BEGIN Input for this task

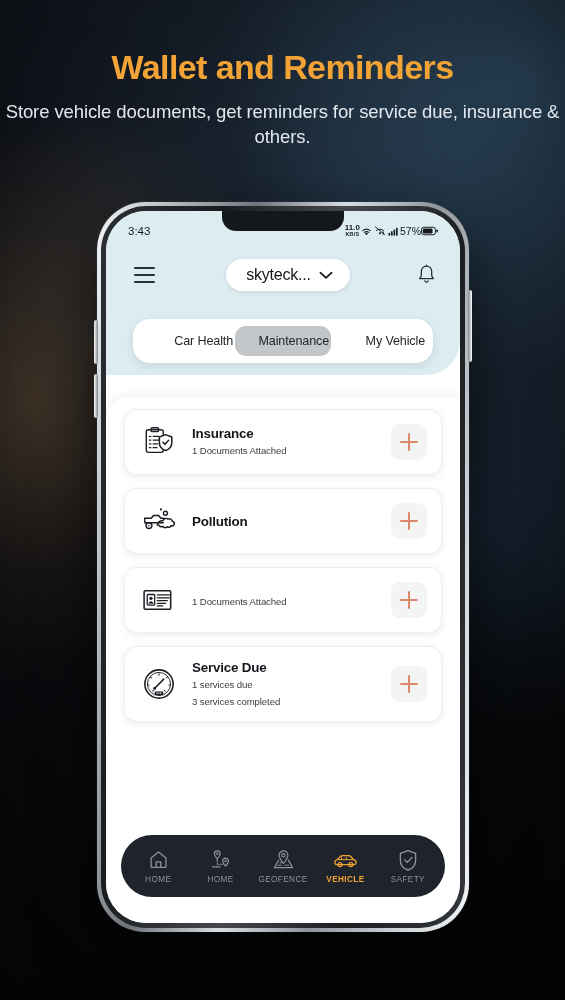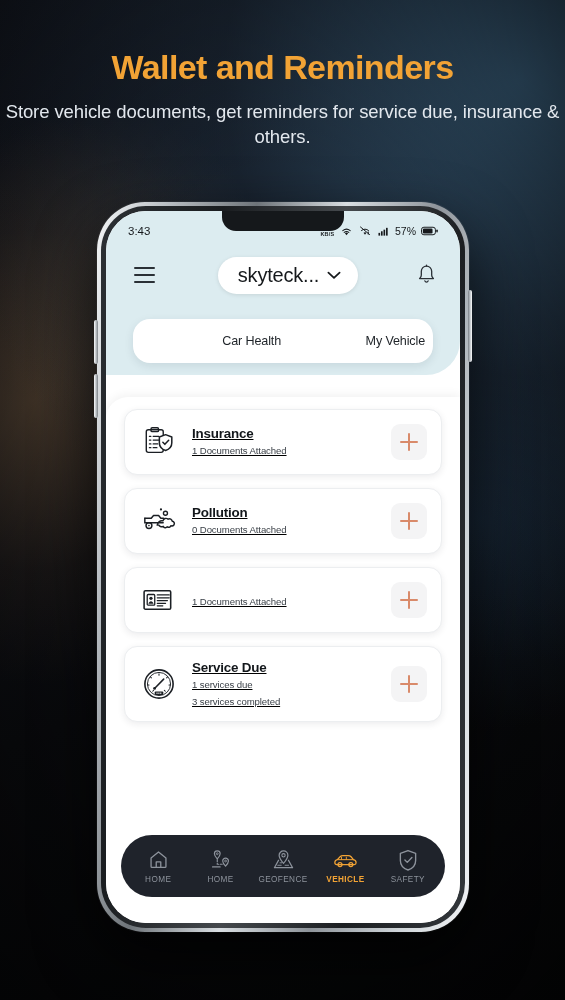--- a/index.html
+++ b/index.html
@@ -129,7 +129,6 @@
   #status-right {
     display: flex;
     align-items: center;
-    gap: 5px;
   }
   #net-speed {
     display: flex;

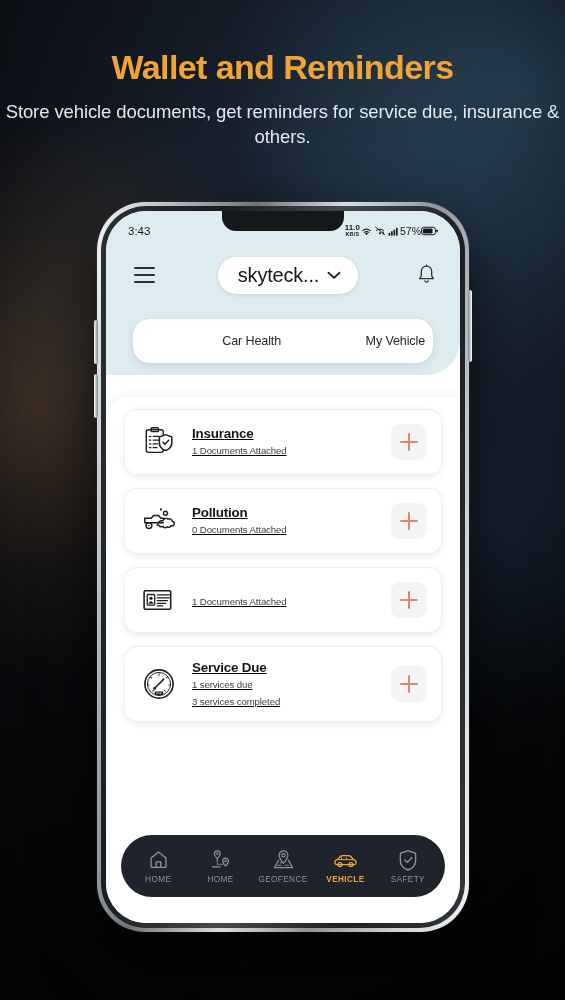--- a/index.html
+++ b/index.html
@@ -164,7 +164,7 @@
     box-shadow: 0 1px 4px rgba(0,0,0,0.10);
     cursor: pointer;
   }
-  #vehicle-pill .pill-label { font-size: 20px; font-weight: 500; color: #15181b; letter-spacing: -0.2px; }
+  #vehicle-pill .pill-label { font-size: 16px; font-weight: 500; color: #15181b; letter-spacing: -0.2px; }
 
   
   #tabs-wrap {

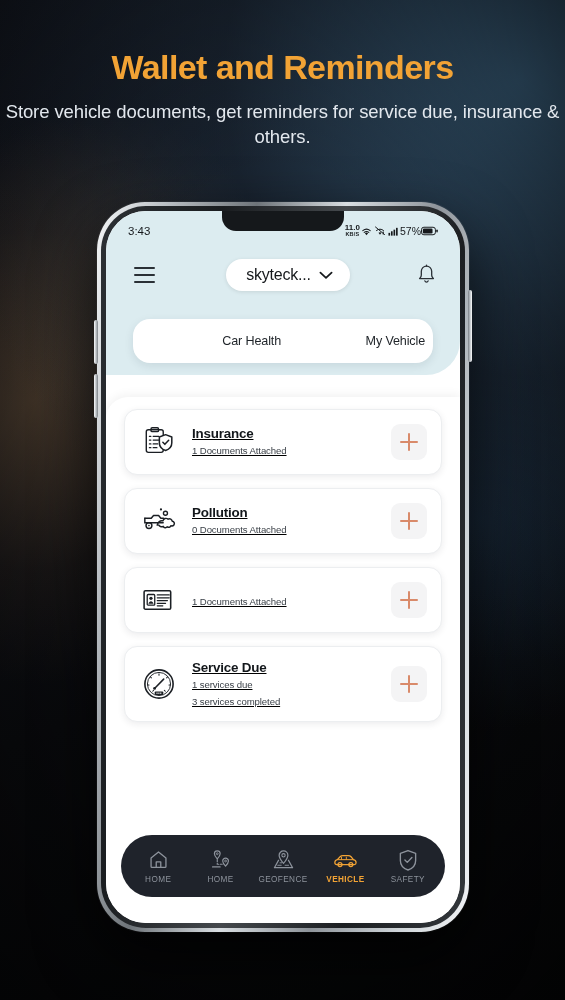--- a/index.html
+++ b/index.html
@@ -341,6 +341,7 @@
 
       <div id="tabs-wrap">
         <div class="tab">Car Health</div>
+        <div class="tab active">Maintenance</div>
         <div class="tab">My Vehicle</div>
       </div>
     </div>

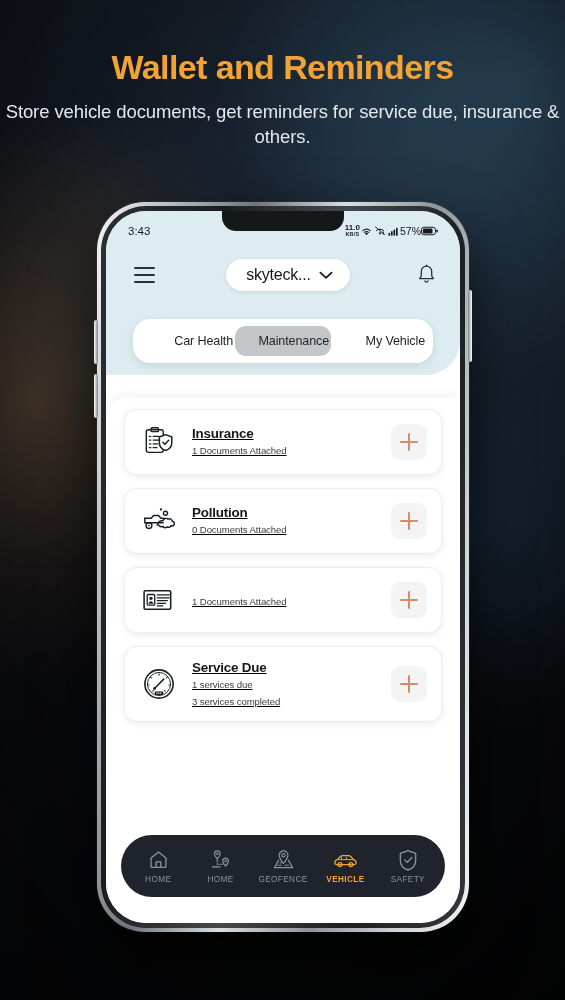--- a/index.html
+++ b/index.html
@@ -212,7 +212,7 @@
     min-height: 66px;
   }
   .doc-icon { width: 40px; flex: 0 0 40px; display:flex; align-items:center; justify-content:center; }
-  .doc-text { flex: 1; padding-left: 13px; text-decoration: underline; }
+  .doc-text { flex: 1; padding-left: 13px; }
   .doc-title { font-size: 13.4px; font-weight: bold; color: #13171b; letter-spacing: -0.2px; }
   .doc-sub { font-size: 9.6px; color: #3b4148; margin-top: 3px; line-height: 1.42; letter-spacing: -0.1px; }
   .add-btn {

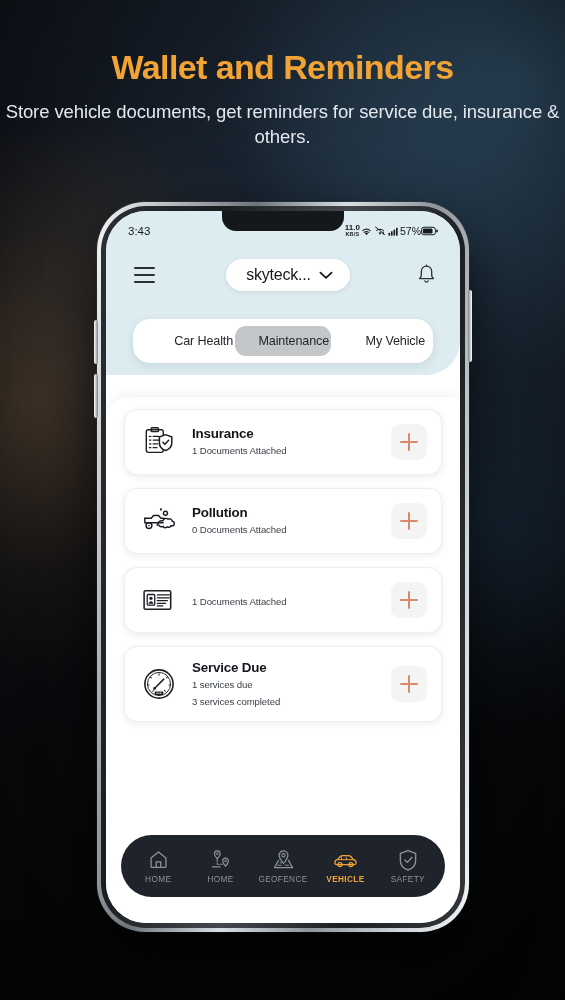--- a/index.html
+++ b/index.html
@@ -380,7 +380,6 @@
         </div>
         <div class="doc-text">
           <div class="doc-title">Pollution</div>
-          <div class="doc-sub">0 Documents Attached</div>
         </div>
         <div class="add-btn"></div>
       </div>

END Input for this task

Brief:
Could each line of the data be written out exactly, with no pictures included?

Solved problem:
--- a/index.html
+++ b/index.html
@@ -129,7 +129,6 @@
   #status-right {
     display: flex;
     align-items: center;
-    gap: 5px;
   }
   #net-speed {
     display: flex;

--- a/index.html
+++ b/index.html
@@ -164,7 +164,7 @@
     box-shadow: 0 1px 4px rgba(0,0,0,0.10);
     cursor: pointer;
   }
-  #vehicle-pill .pill-label { font-size: 20px; font-weight: 500; color: #15181b; letter-spacing: -0.2px; }
+  #vehicle-pill .pill-label { font-size: 16px; font-weight: 500; color: #15181b; letter-spacing: -0.2px; }
 
   
   #tabs-wrap {

--- a/index.html
+++ b/index.html
@@ -341,6 +341,7 @@
 
       <div id="tabs-wrap">
         <div class="tab">Car Health</div>
+        <div class="tab active">Maintenance</div>
         <div class="tab">My Vehicle</div>
       </div>
     </div>

--- a/index.html
+++ b/index.html
@@ -212,7 +212,7 @@
     min-height: 66px;
   }
   .doc-icon { width: 40px; flex: 0 0 40px; display:flex; align-items:center; justify-content:center; }
-  .doc-text { flex: 1; padding-left: 13px; text-decoration: underline; }
+  .doc-text { flex: 1; padding-left: 13px; }
   .doc-title { font-size: 13.4px; font-weight: bold; color: #13171b; letter-spacing: -0.2px; }
   .doc-sub { font-size: 9.6px; color: #3b4148; margin-top: 3px; line-height: 1.42; letter-spacing: -0.1px; }
   .add-btn {

--- a/index.html
+++ b/index.html
@@ -380,7 +380,6 @@
         </div>
         <div class="doc-text">
           <div class="doc-title">Pollution</div>
-          <div class="doc-sub">0 Documents Attached</div>
         </div>
         <div class="add-btn"></div>
       </div>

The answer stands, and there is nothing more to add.